Rentrées pastorales, d’abord un élan missionnaire.

Un mois déjà que les écoliers, élèves et étudiants ont repris le chemin de leurs établissements respectifs, ainsi que la plupart des travailleurs qui, rapidement, ont tourné dos aux beaux jours estivaux.

Pour la vie pastorale, le rythme à plein régime reprend aussi peu à peu : inscriptions au caté, recherche des catéchistes et autres bénévoles, calendrier de l’année, projets pastoraux, réunions … tout, avec autant d’ambition que d’inquiétude face à l’inconnue d’une aventure dont on ne maîtrise pas tous les contours. Cependant, c’est surtout la foi du missionnaire qui anime les agents pastoraux accueillant cette nouvelle année dans la dynamique d’un don de Dieu qui envoie en mission au milieu de son peuple dispersé à travers le monde.

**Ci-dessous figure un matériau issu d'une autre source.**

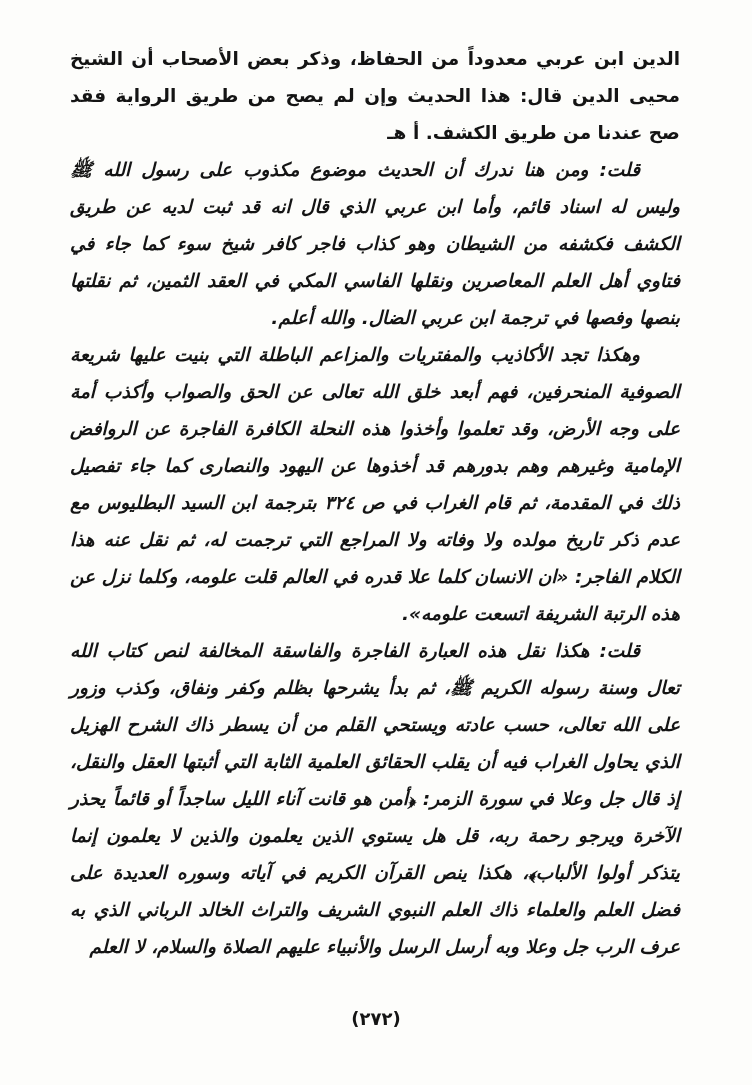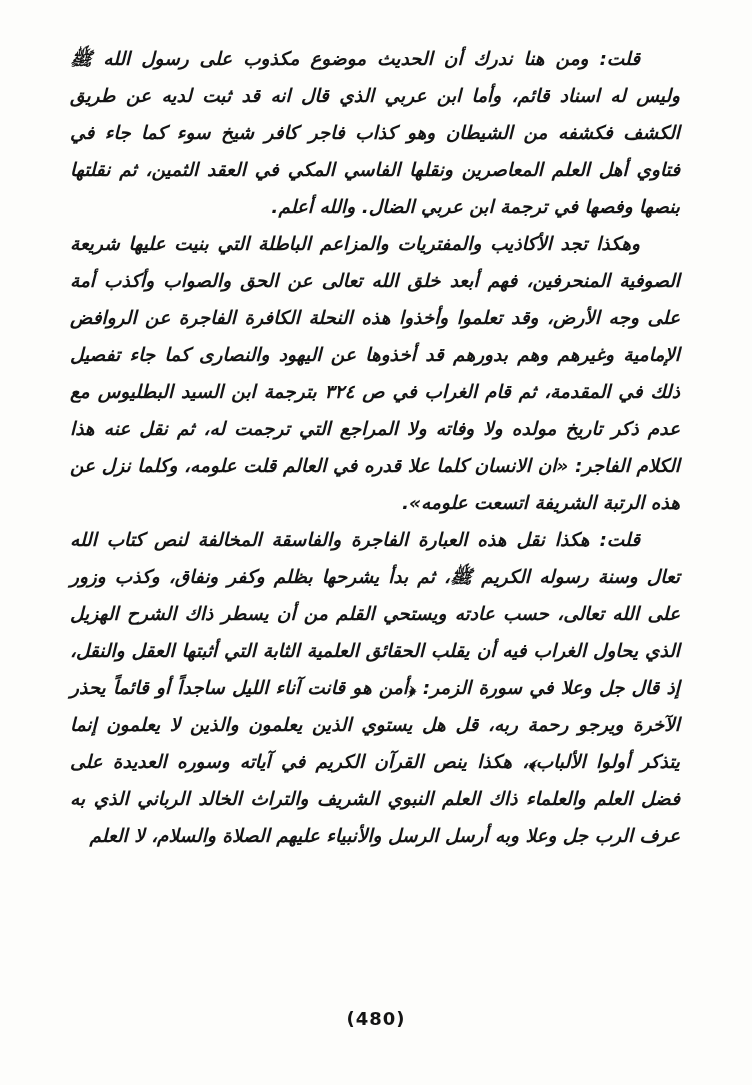--- a/index.html
+++ b/index.html
@@ -47,18 +47,19 @@
     font-size: 18px;
     font-weight: 700;
     letter-spacing: 1px;
   }
 </style>
 </head>
 <body>
 
 <div class="page">
   <div class="text-block">
+    <p>الدين ابن عربي معدوداً من الحفاظ، وذكر بعض الأصحاب أن الشيخ محيى الدين قال: هذا الحديث وإن لم يصح من طريق الرواية فقد صح عندنا من طريق الكشف. أ هـ</p>
     <p class="indent">قلت: ومن هنا ندرك أن الحديث موضوع مكذوب على رسول الله ﷺ وليس له اسناد قائم، وأما ابن عربي الذي قال انه قد ثبت لديه عن طريق الكشف فكشفه من الشيطان وهو كذاب فاجر كافر شيخ سوء كما جاء في فتاوي أهل العلم المعاصرين ونقلها الفاسي المكي في العقد الثمين، ثم نقلتها بنصها وفصها في ترجمة ابن عربي الضال. والله أعلم.</p>
     <p class="indent">وهكذا تجد الأكاذيب والمفتريات والمزاعم الباطلة التي بنيت عليها شريعة الصوفية المنحرفين، فهم أبعد خلق الله تعالى عن الحق والصواب وأكذب أمة على وجه الأرض، وقد تعلموا وأخذوا هذه النحلة الكافرة الفاجرة عن الروافض الإمامية وغيرهم وهم بدورهم قد أخذوها عن اليهود والنصارى كما جاء تفصيل ذلك في المقدمة، ثم قام الغراب في ص ٣٢٤ بترجمة ابن السيد البطليوس مع عدم ذكر تاريخ مولده ولا وفاته ولا المراجع التي ترجمت له، ثم نقل عنه هذا الكلام الفاجر: «ان الانسان كلما علا قدره في العالم قلت علومه، وكلما نزل عن هذه الرتبة الشريفة اتسعت علومه».</p>
     <p class="indent">قلت: هكذا نقل هذه العبارة الفاجرة والفاسقة المخالفة لنص كتاب الله تعال وسنة رسوله الكريم ﷺ، ثم بدأ يشرحها بظلم وكفر ونفاق، وكذب وزور على الله تعالى، حسب عادته ويستحي القلم من أن يسطر ذاك الشرح الهزيل الذي يحاول الغراب فيه أن يقلب الحقائق العلمية الثابة التي أثبتها العقل والنقل، إذ قال جل وعلا في سورة الزمر: ﴿أمن هو قانت آناء الليل ساجداً أو قائماً يحذر الآخرة ويرجو رحمة ربه، قل هل يستوي الذين يعلمون والذين لا يعلمون إنما يتذكر أولوا الألباب﴾، هكذا ينص القرآن الكريم في آياته وسوره العديدة على فضل العلم والعلماء ذاك العلم النبوي الشريف والتراث الخالد الرباني الذي به عرف الرب جل وعلا وبه أرسل الرسل والأنبياء عليهم الصلاة والسلام، لا العلم</p>
   </div>
-  <div class="page-number">(480)</div>
+  <div class="page-number">(٢٧٢)</div>
 </div>
 
 </body></html>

L’Évangile de Luc (que nous méditons le 18 de ce mois missionnaire d’octobre) donne des recommandations assez précises du Christ aux soixante-douze disciples qu’il envoya  » dans toute ville et localité où lui-même devait se rendre « . Ces recommandations valent pour nous aujourd’hui. Le Christ lui-même nous rappelle que le travail de la mission n’est pas une œuvre humaine.

Le premier réflexe de nos communautés pourrait alors être de commencer par s’asseoir, écouter les recommandations du Christ, les comprendre, ensuite lui faire confiance et demeurer avec lui pour la   suite du chemin. Les moyens logistiques, matériels, humains …  Viendraient enfin soutenir cette mission déjà commencée par l’écoute attentive du Maître de la Moisson.

Les premiers disciples que le Christ a désignés et envoyés, comme nous, n’avaient certainement pas de dons exceptionnels, encore moins d’instruments de travail suffisants. Ils ont surtout compté sur la grâce de Celui qui les a choisis. Saint Paul en était tellement convaincu qu’il entendit résonner à lui ces mots : « Ma grâce te suffit ».

A nous aujourd’hui, communauté et individus, le Christ nous demande cet acte de foi et de confiance.

Que sa grâce ne nous fasse jamais défaut. Qu’elle nous accompagne tout au long de ce mois missionnaire et de cette année pastorale.